Lors de la manifestation de Salzbourg, tous les intervenants suivants ont fait directement ou indirectement référence à l'incident, y compris Alexander Van der Bellen, le président fédéral. Ce dernier a tenté de corriger le caractère unilatéral de la manifestation en évoquant le massacre du Hamas du 7 octobre. Andreas Babler a même spontanément proposé aux militants (et a ensuite réitéré cette invitation sur les réseaux sociaux) de « discuter politique ensemble » et d'« examiner » la situation à Gaza. Il a déclaré que l'art et la culture devaient « offrir un espace de protestation et de résistance ». Cependant, pour l'instant, cette proposition, qui se voulait incontestablement démocratique, a été maintenue.
Et pour cause. Le politicien a probablement vite compris que cela créerait un précédent fâcheux. Car dans de tels cas, il ne s'agit pas de « discussion », et encore moins d'art. Il s'agit uniquement d'attirer l'attention. Les scènes de la haute culture sont détournées et instrumentalisées à cette seule fin. Les militants de Salzbourg ont peut-être atteint leur objectif : se retrouver au moins brièvement sous les feux de la rampe, à en juger par les débats qui ont continué dans les médias autrichiens pendant les jours qui ont suivi l'incident.

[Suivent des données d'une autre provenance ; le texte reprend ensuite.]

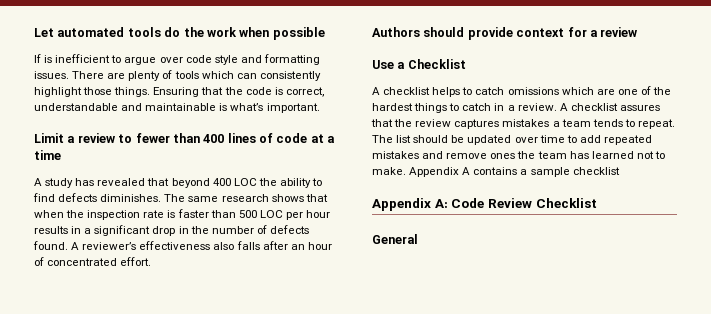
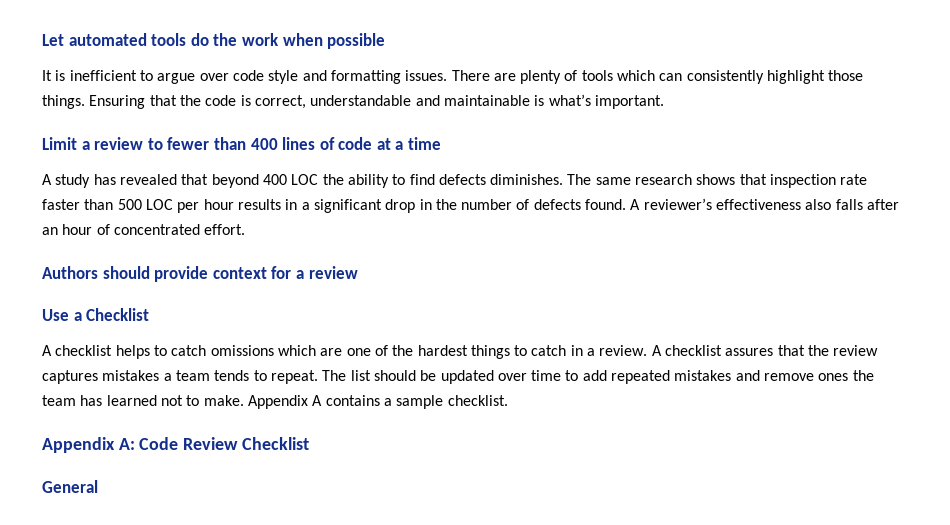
[34,54,41,63] If -> [42,70,52,81] It
[34,210,85,218] when the -> (767, 179) none
[167,210,176,218] is -> (868, 179) none
[572,167,620,175] checklist -> [447,395,508,406] checklist.

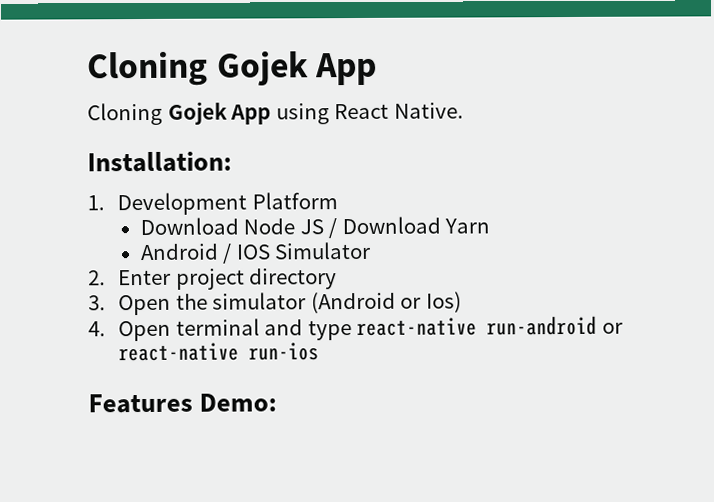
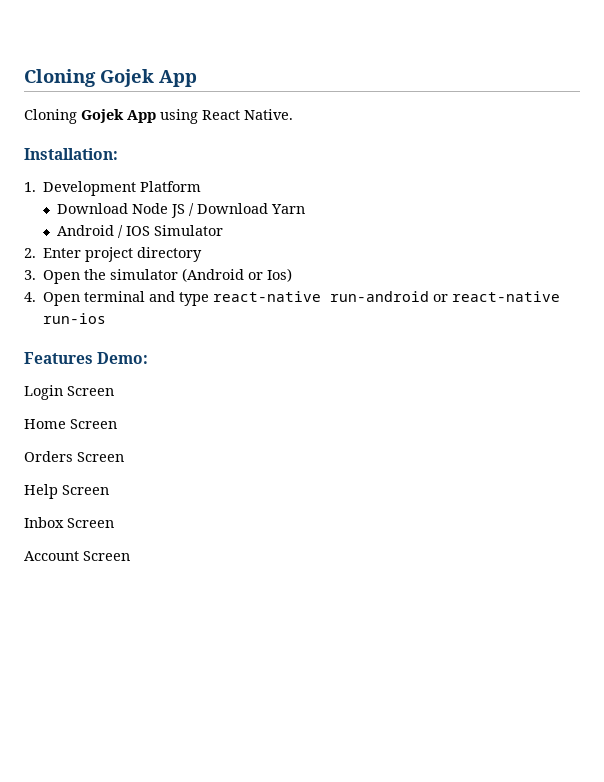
(278, 402) none -> [24,385,114,400] [24,419,117,429] [24,451,124,462] [24,484,109,499] [24,517,114,528] [24,551,130,561] // Login Screen // Home Screen // Orders Screen // Help Screen // Inbox Screen // Account Screen

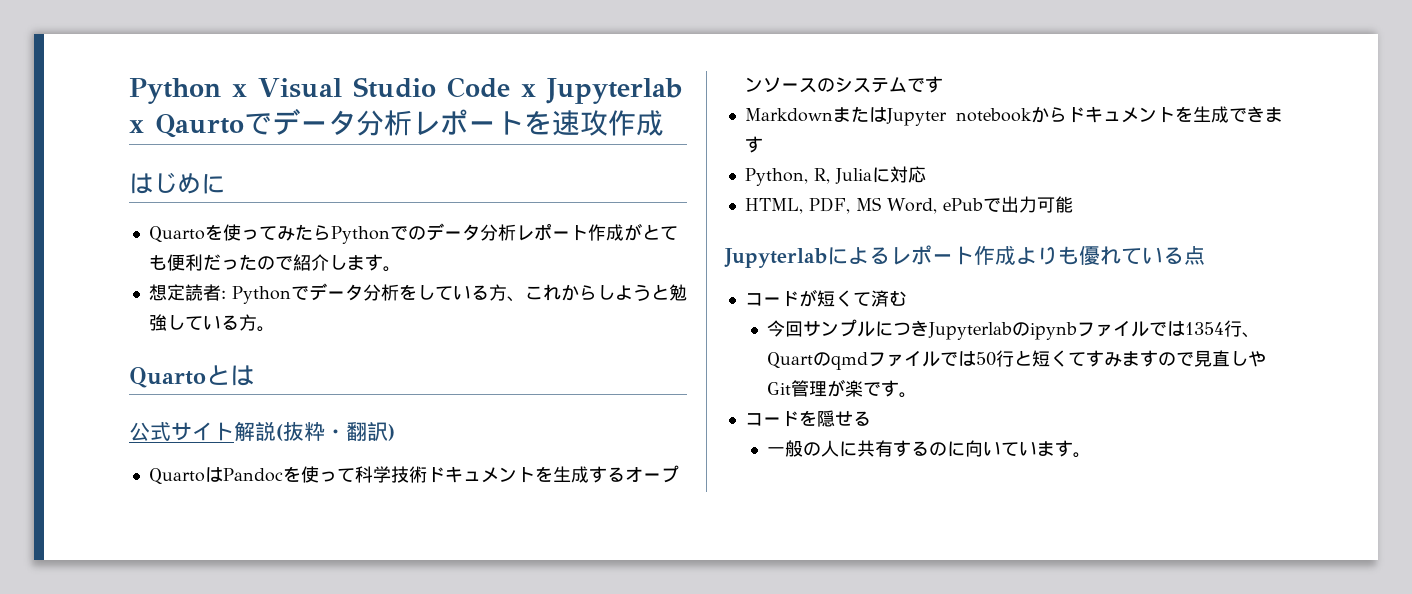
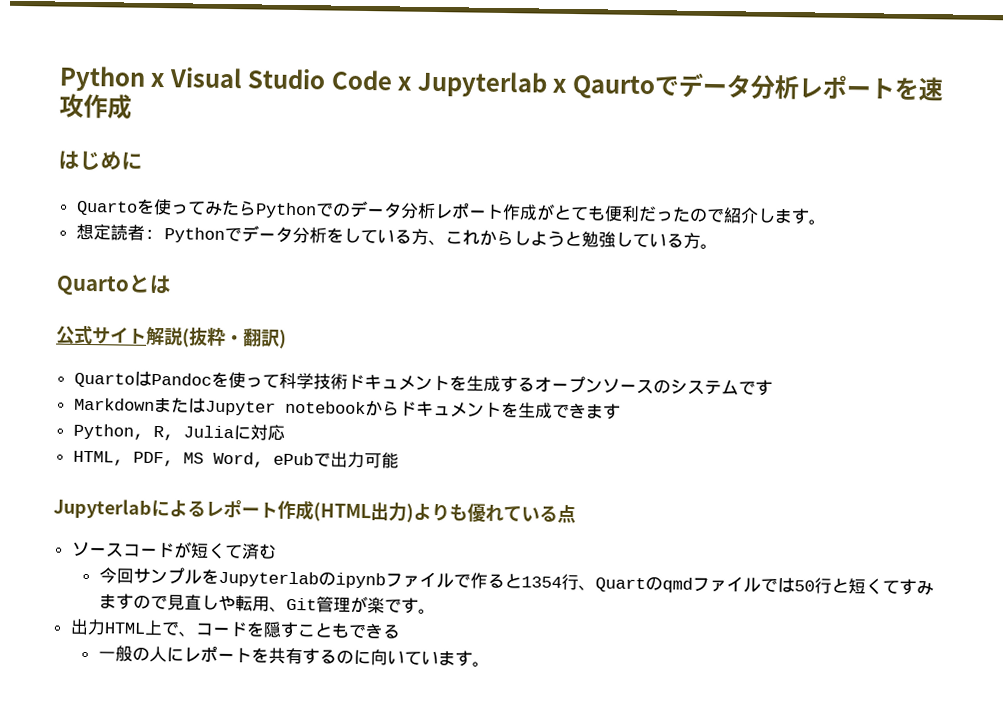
(1016, 255) none -> [313,502,414,523] (HTML出力)
(1205, 255) none -> [70,541,124,558] ソース
[875,320,930,337] につき -> [200,568,219,584] を
[1167,321,1186,336] は -> [469,572,522,589] 作ると
(1267, 359) none -> [234,595,287,612] 転用、
[744,410,853,427] コードを隠せ -> [69,618,384,639] 出力HTML上で、コードを隠すこともでき
(858, 449) none -> [182,645,269,663] レポートを

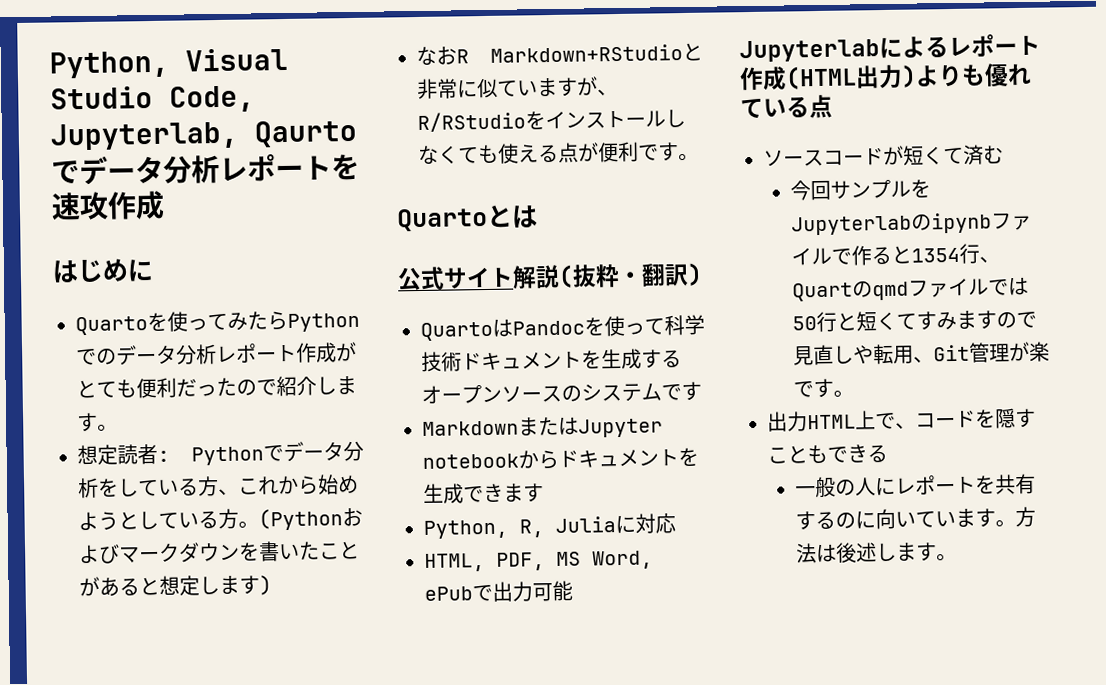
[59,65,568,98] Python x Visual Studio Code x Jupyterlab x -> [49,47,288,79] [50,85,255,113] [50,121,239,151] Python, Visual Studio Code, Jupyterlab,
[512,230,616,248] しようと勉強 -> [317,474,359,495] [78,511,139,531] 始めようと
(718, 246) none -> [258,507,363,531] [78,540,360,564] [79,575,272,597] [416,42,703,66] [417,76,618,100] [417,108,686,133] [418,141,699,165] (Pythonおよびマークダウンを書いたことがあると想定します) // なおR Markdown+RStudioと非常に似ていますが、R/RStudioをインストールしなくても使える点が便利です。
(490, 664) none -> [1014,506,1036,528] [795,542,957,564] 方法は後述します。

Est-ce que quelqu'un écoute ?Cependant, personne n'a souhaité répondre spécifiquement aux préoccupations des militants. C'est presque toujours le cas lors d'actions aussi perturbatrices. Les émeutes sont peu susceptibles d'inciter quiconque à reconsidérer ses propres positions politiques. De plus, le mélange d'indifférence et de rejet affiché auquel les manifestants se heurtent dans de tels cas au sein des rangs des personnes présentes donne à cette forme de protestation une apparence d'impuissance, voire de spectacle absurde.
Une impression similaire s'était déjà fait sentir au Festival de Lucerne en 2023, lorsque deux militants pour le climat avaient pris d'assaut la scène du KKL (Knights' Concert Hall) lors d'un concert de l'Orchestre d'État de Bavière. Avec sang-froid, le chef d'orchestre avait négocié une sorte d'accord de statu quo avec les deux fauteurs de troubles : ils avaient été autorisés à présenter leurs revendications, après quoi le concert se poursuivrait sans autre intervention. Et c'est ce qui s'est passé. Mais il est peu probable que quiconque ait pris leurs revendications au sérieux. Lorsque la politique et le monde culturel s'affrontent ainsi, il n'y a pas d'avancée en matière de connaissances, seulement de la frustration.